Depois do Sora, o que sobra?

As questões éticas e legais relacionadas com a privacidade e a equidade vão surgir cada vez mais, e é importante que o progresso que aguarda este tipo de software seja feito com isso em mente.

Deus quer, o Homem sonha, o Sora nasce. Depois de um início de ano repleto de anúncios altamente relevantes no universo da GenAI (inteligência artificial generativa), a OpenAI – que tanta tinta tem feito correr nos meios – mais uma vez ultrapassou os limites do que se pensava possível com ao apresentar ao mundo o Sora. Em suma, software que converte instruções de texto (prompts) em vídeos notavelmente realistas, dando um passo de gigante na dissipação dos limites da imaginação.

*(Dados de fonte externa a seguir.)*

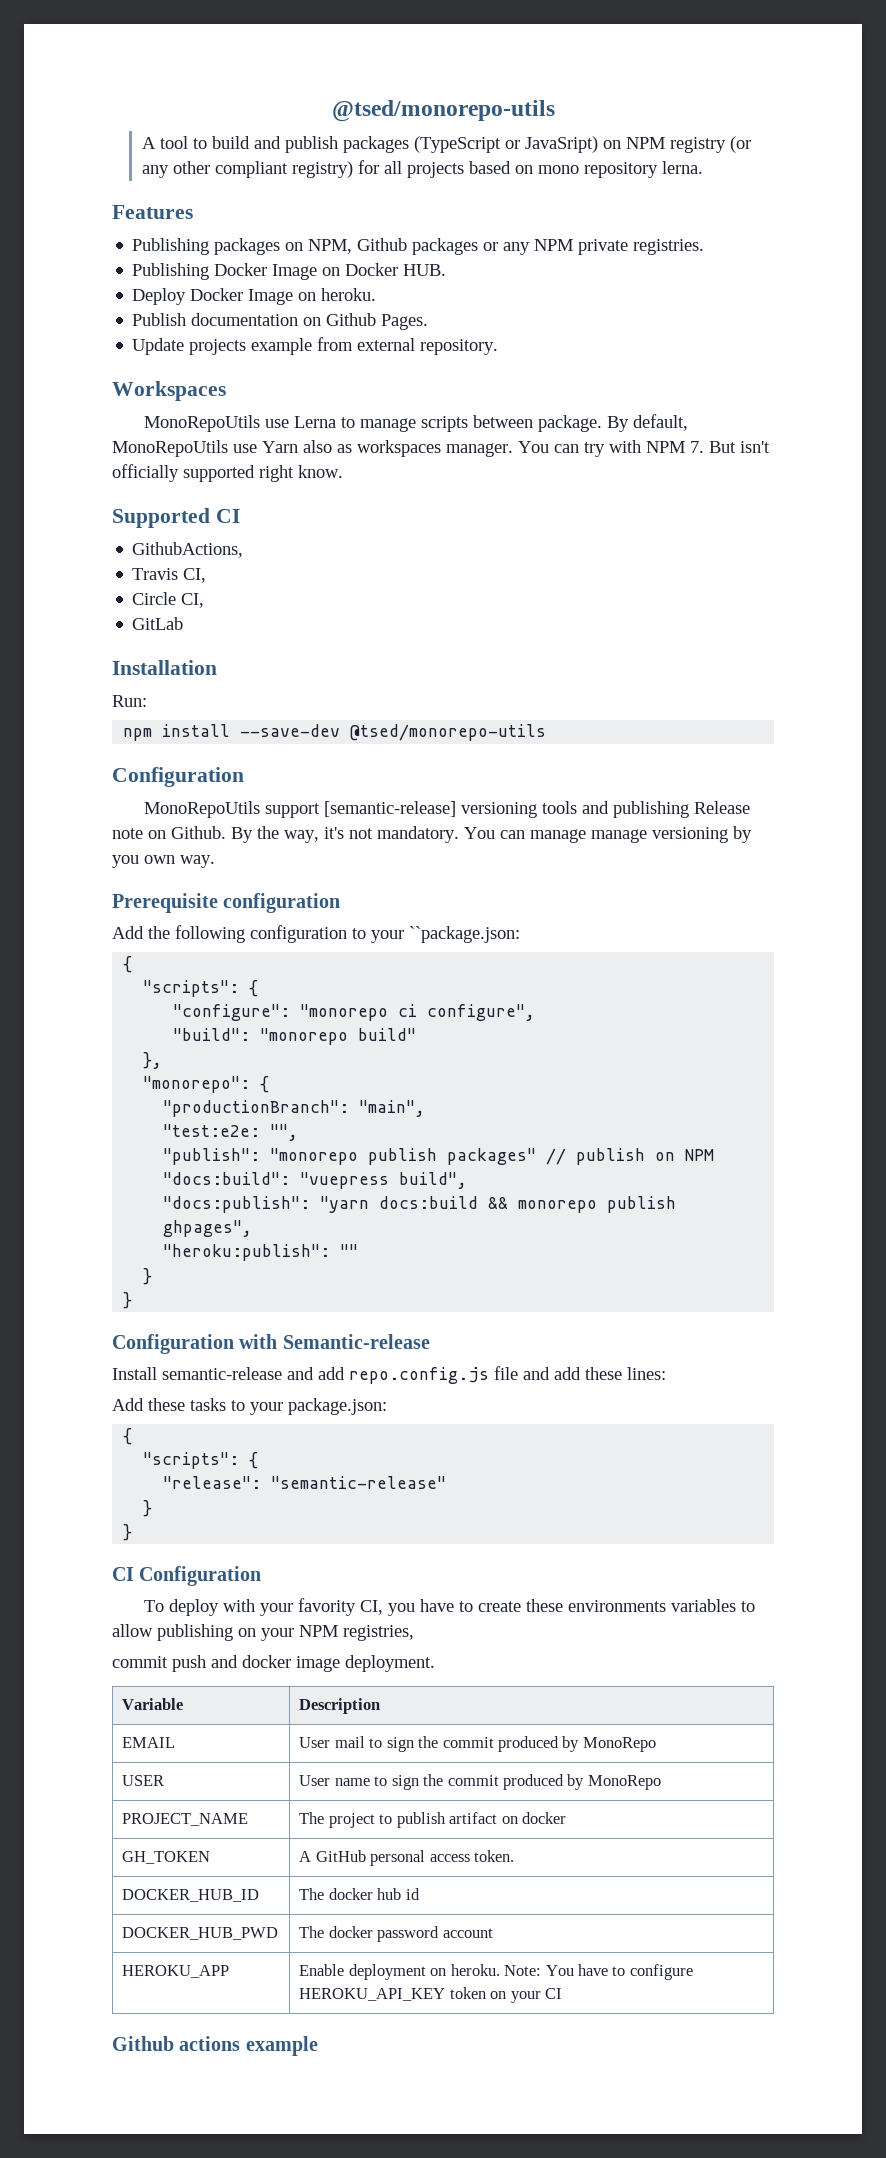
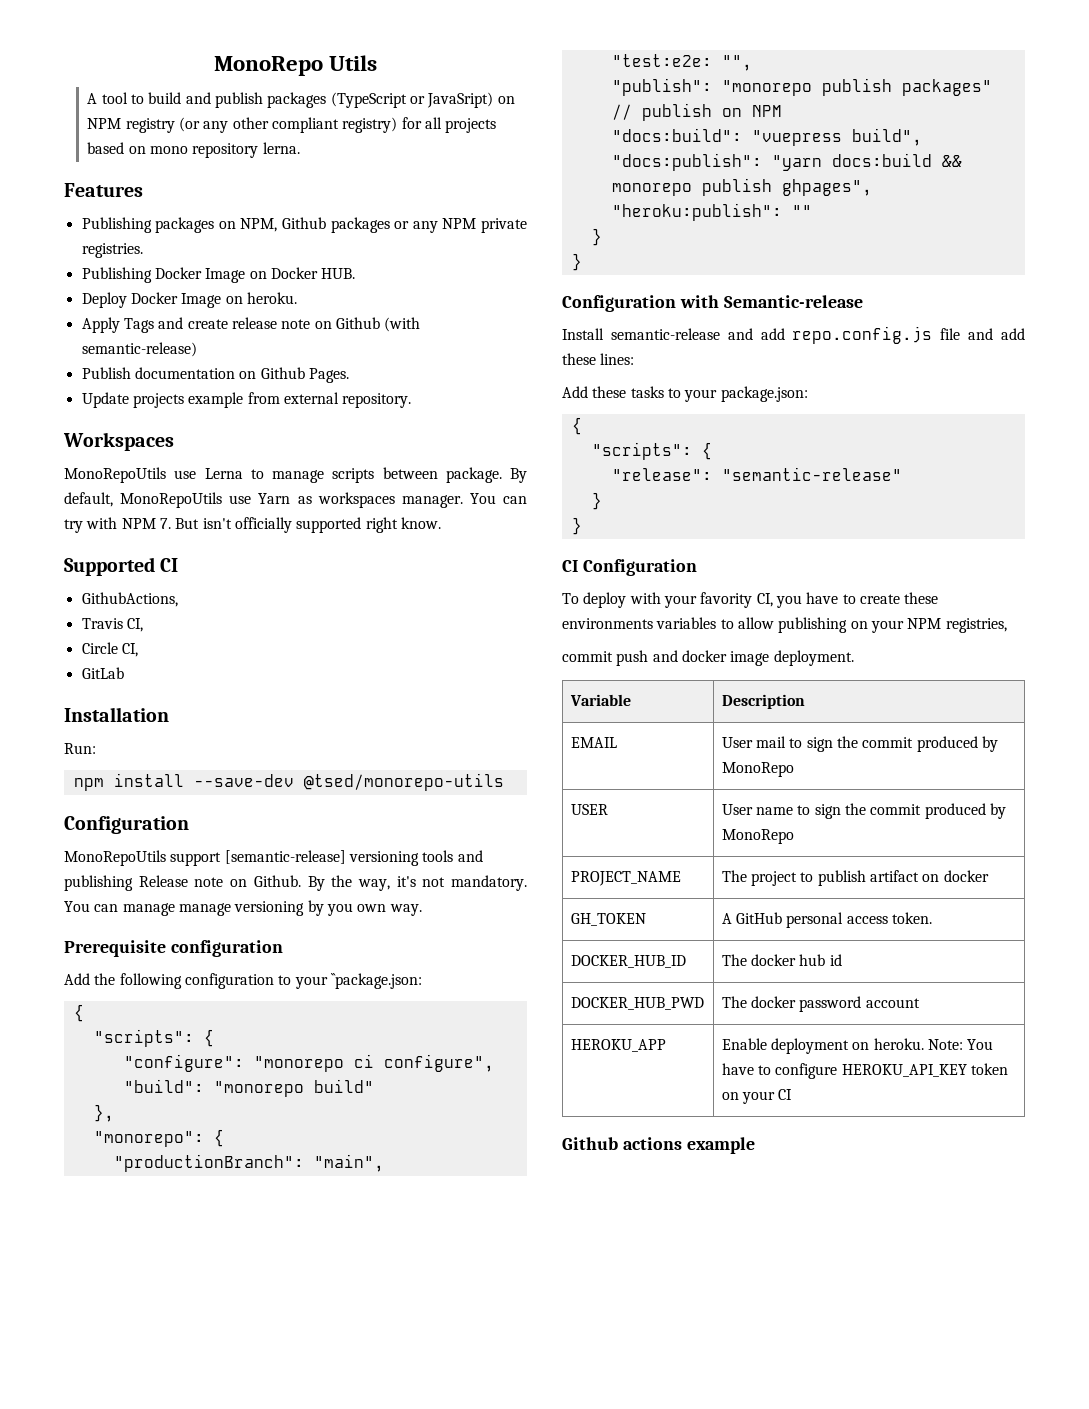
[331,100,555,122] @tsed/monorepo-utils -> [213,55,378,76] MonoRepo Utils
(377, 294) none -> [81,317,421,333] [81,342,197,357] // Apply Tags and create release note on Github (with semantic-release)
[303,440,332,453] also -> (291, 498) none

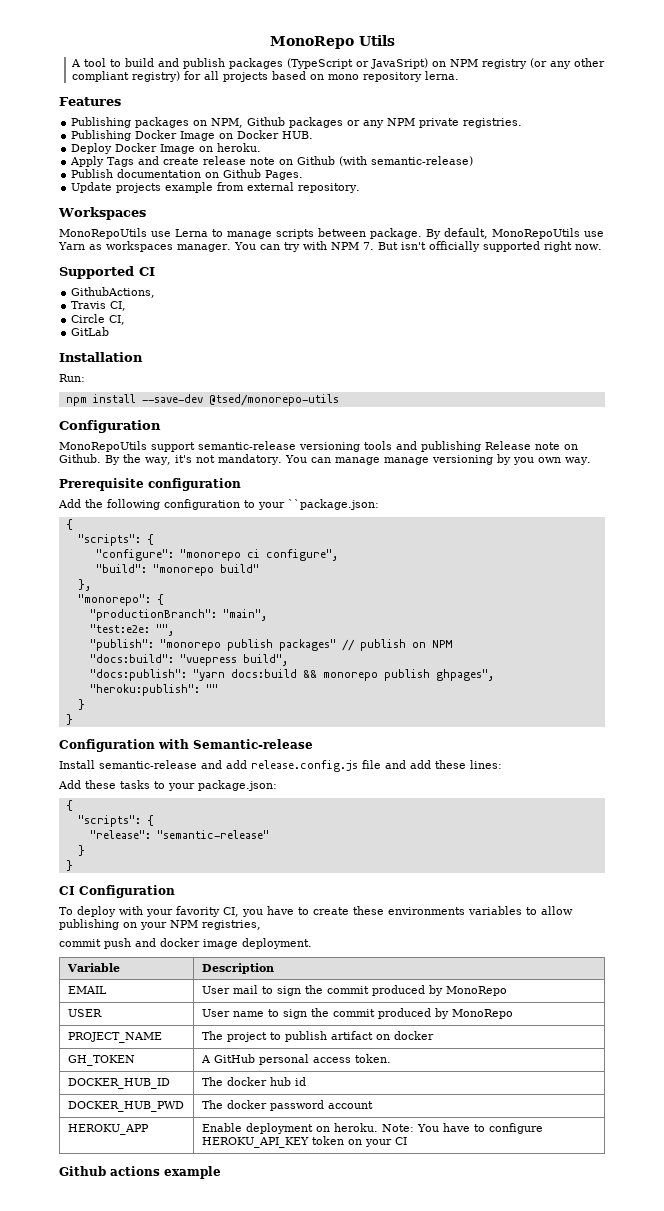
[400,517,441,529] know. -> [574,244,602,250] now.
[224,850,346,864] [semantic-release] -> [198,441,296,450] semantic-release
[792,326,933,344] repo.config.js -> [251,760,358,772] release.config.js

Como já estamos – ou devíamos estar – habituados, este produto da companhia cofundada por Sam Altman levanta necessariamente questões que precisam de ser consideradas. A sua usabilidade é dos primeiros pontos que me ocorre. Se o ChatGPT, filho primogénito, augurava poder ser a ferramenta de muitos milhões espalhados pelo mundo para facilitar a execução de ene tarefas quotidianas (e conseguiu!), aqui o Sora já sofre de uma síndrome de afunilamento; o seu uso estará, do que podemos para já auferir, mais direcionado para indústrias que englobem necessidades específicas de conteúdos multimédia e marketing, por exemplo.

Um mercado que se destaca para esta nova plataforma e que ainda não vi muita gente notar é a indústria da moda, que tem vindo a procurar novas formas de envolver os seus consumidores e melhorar a experiência de compra desde a introdução do metaverso.

Fundindo realidade virtual (VR) com o poder de geração de conteúdo do Sora, pode vir a ser possível proporcionar aos clientes a oportunidade de colocarem peças de roupa em tempo real em si mesmos, como se estivéssemos no popular Sims. Esta possibilidade de customização completa na experiência de compra irá, sem dúvida, alavancar por si também estratégias de marketing decididamente diferentes e cada vez mais disruptoras, com o enfoque no “marketing do momento”.

Retornando a um tópico mais óbvio, não posso não realçar ainda o desafio para a indústria cinematográfica. Será crucial, como se tem feito em boa medida com o ChatGPT em inúmeros setores de atividade, procurar estabelecer o Sora como parceiro dos artistas de VFX (sigla técnica para efeitos visuais), que tanto têm feito para nos proporcionar os melhores cenários imaginados e tão espetacularmente (re)criados.

Para lá da especificidade de indústrias, o maior estreitar de uso do Sora estará também, para já, condicionado pelas suas exigências de processamento. Os dois principais desafios impostos neste campo estão interligados e prendem-se com a quantidade imensa de Unidades de Processamento Gráfico requeridas para viabilizar a operação do Sora; com isto, entra também na equação a variável da sustentabilidade, cada vez mais importante de considerar no desenvolvimento das tecnologias atuais. A verdade é que, à semelhança do caso das tecnologias que requerem tecnologia blockchain, o consumo energético associado ao processamento destas Unidades ainda não está otimizado o suficiente para que este software possa ser disponibilizado a toda a população.

Por fim, a questão para o milhão de euros: a cibersegurança. Onde vai esta inteligência buscar a inspiração? Que dados são utilizados, e como poderão ser protegidos? Estas questões éticas e legais relacionadas com a privacidade e a equidade vão surgir cada vez mais, e é importante que o progresso que aguarda este tipo de software seja feito com isso em mente.

Aliás, perguntei mesmo ao ChatGPT o que achava ele do seu irmão mais novo. Apesar de estar ensinado pela companhia-mãe, não deixa de ser um bom sinal receber que o Sora “pode ajudar a impulsionar a inovação em diversas áreas, desde a medicina até a educação, fornecendo insights valiosos e soluções criativas para desafios existentes”, ainda que seja “importante garantir que o Sora seja desenvolvido e utilizado de maneira ética e responsável”. Concordo com tudo.

Por vezes, pode ser fácil perdermo-nos no meio da inovação. No meio de tanto potencial de uso, é importante que continue o cérebro humano ao leme e que não deixe tudo ao artificial, já provado ter também os seus enviesamentos. Foquemo-nos em colocar o vento nas velas certas e que, com isso, desbravemos novos caminhos para que o impacto que realmente queremos criar na sociedade seja um em que beneficiamos todos.